Fare i conti con i propri demoni. Con il mostro che alberga in ogni individuo e che per fortuna, nella maggior parte dei casi, gli individui riescono a domare, sottomettere, ignorare. Non tutti, purtroppo. È forse per questo che quando intervistano i vicini o gli amici di un assassino, quest’ultimo viene sempre descritto come una persona comunissima, tranquilla, che mai avrebbe dato adito a sospetti. Ed è allora, quando il mostro, il nostro alter ego demoniaco prende il sopravvento, ci domina ed esplode in tutta la sua violenza, che probabilmente restiamo sorpresi da noi stessi al punto tale, da rimuovere dalla nostra mente quanto è accaduto. Una scelta di comodo penserebbero alcuni. Forse un corto circuito, direbbero altri. Ma qual è la verità?
Elisa, una storia vera
È ciò che si chiede Il film di Leonardo Di Costanzo “Elisa”, in programma ieri sera al Palabiennale alla Mostra del cinema di Venezia e tratto dalla storia vera di Stefania Albertani che nel 2009, all’età di ventisei anni, uccise la sorella e tentò di assassinare anche i genitori. Un’opera che parla di consapevolezza, non di mistero, di espiazione e non di perdono. Elisa Zanetti, la protagonista del film, interpretata dalla bravissima Barbara Ronchi (Gli sdraiati e Padrenostro, tra gli altri), dice di aver rimosso l’assassinio della sorella ma nel corso del suo percorso rieducativo e detentivo, l’incontro con un criminologo francese, il professor Alaoui, interpretato da Roschdy Zem, che sta compiendo uno studio sui più efferati omicidi e i loro autori, metterà Elisa davanti allo specchio della propria anima.

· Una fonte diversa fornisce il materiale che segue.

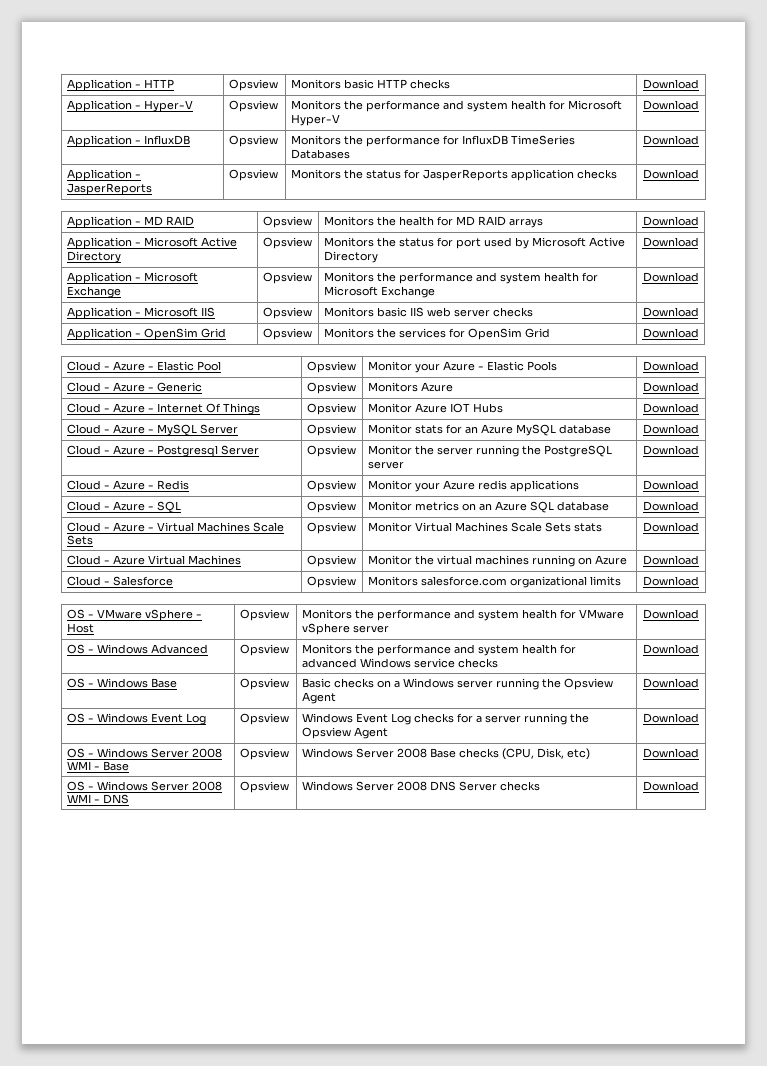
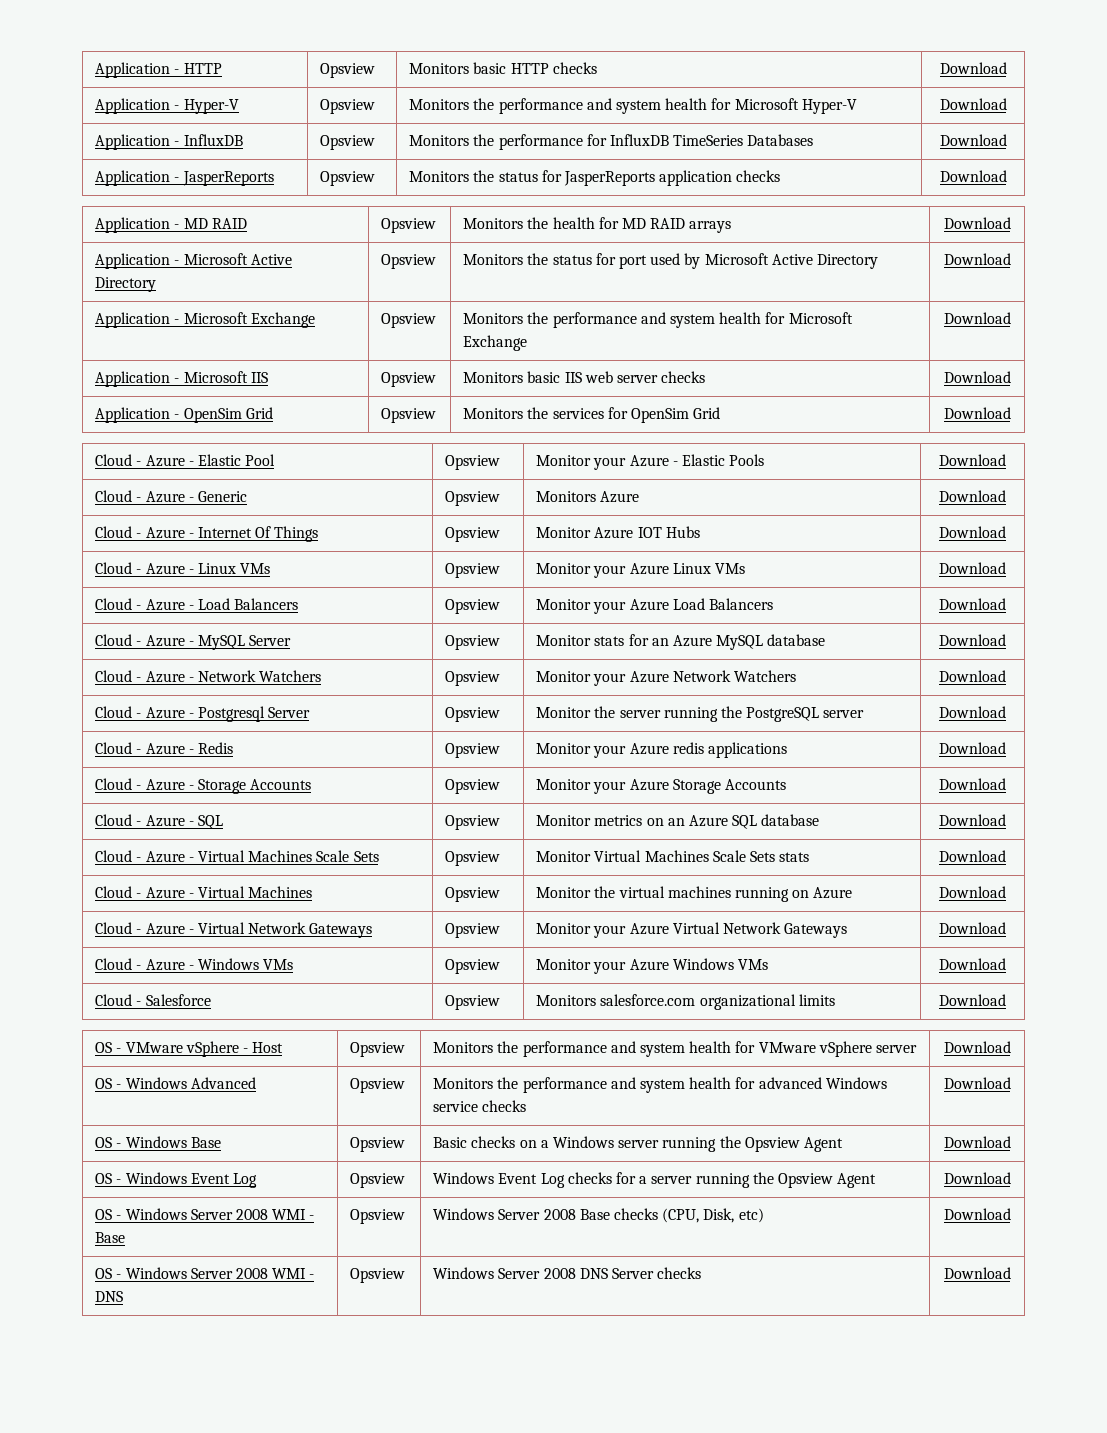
+ Cloud - Azure - Linux VMs | Opsview | Monitor your Azure Linux VMs | Download
+ Cloud - Azure - Load Balancers | Opsview | Monitor your Azure Load Balancers | Download
+ Cloud - Azure - Network Watchers | Opsview | Monitor your Azure Network Watchers | Download
+ Cloud - Azure - Storage Accounts | Opsview | Monitor your Azure Storage Accounts | Download
- Cloud - Azure Virtual Machines | Opsview | Monitor the virtual machines running on Azure | Download
+ Cloud - Azure - Virtual Machines | Opsview | Monitor the virtual machines running on Azure | Download
+ Cloud - Azure - Virtual Network Gateways | Opsview | Monitor your Azure Virtual Network Gateways | Download
+ Cloud - Azure - Windows VMs | Opsview | Monitor your Azure Windows VMs | Download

Elisa, non un film sulla redenzione
Non aspettatevi però un film sulla redenzione. Il pentimento è sullo sfondo, sottinteso, comparsa e non protagonista di questa storia. Il film è incentrato sulla presa di coscienza di fronte all’evidenza di essere uno spietato assassino, un mostro, come si dice in cronaca. Il Professor Alaoui spingerà Elisa a raccontare la verità prima di tutto a sé stessa, per poter fare i conti con il suo crimine imperdonabile, senza però rimanerne schiacciata per tutta la vita. Una verità che bruciava sotto la cenere dell’esistenza al confino, di cui Elisa Zanetti ha sempre ignorato il doloroso calore.
Padre coraggio
L’unico rimasto accanto ad Elisa è il padre, interpretato da Diego Ribon, un uomo che ha perso la sua famiglia e la sua azienda come conseguenza degli atti delittuosi della figlia, ma che le resta accanto in parte per non perdere ciò che resta del suo sangue, un po’ per non lasciare che Elisa smarrisca definitivamente la strada, e forse anche per penitenza, per espiare il proprio fallimento come genitore. Anche questo papà coraggioso, condannato dal tribunale della vita, sembra disegnato sui contorni di uomini resi reali dalla cronaca che li ha travolti, come ad esempio Francesco De Nardo, papà di Erika che uccise la mamma Susanna Cassini e il fratellino Gianluca, e Stefano Lorenzi, marito di Anna Maria Franzoni.
Ambientazione e accoglienza della pellicola
Molto bella l’ambientazione. L’azione si svolge in un immaginario istituto detentivo svizzero, in cui le detenute vivono in capanni, all’interno di un bosco disseminato di guardie, lavorando e studiando di giorno e provvedendo alle proprie necessità alla sera, evoca un luogo e un tempo indefinito, intimo, introspettivo, un luogo di raccoglimento quasi spirituale, che però nel corso della narrazione assume anche contorni inquietanti, quasi sinistri. Le riprese sono state realizzate in Alto Adige, Canton Ticino e Emilia Romagna.
Il pubblico del Palabiennale accoglie favorevolmente una pellicola ben diretta e interpretata, con una trama originale e della giusta durata, senza perdersi in arabeschi inutili, come tutto il contesto potrebbe indurre a fare. Non è in corsa per il Leone d’oro, ma il film merita di essere visto.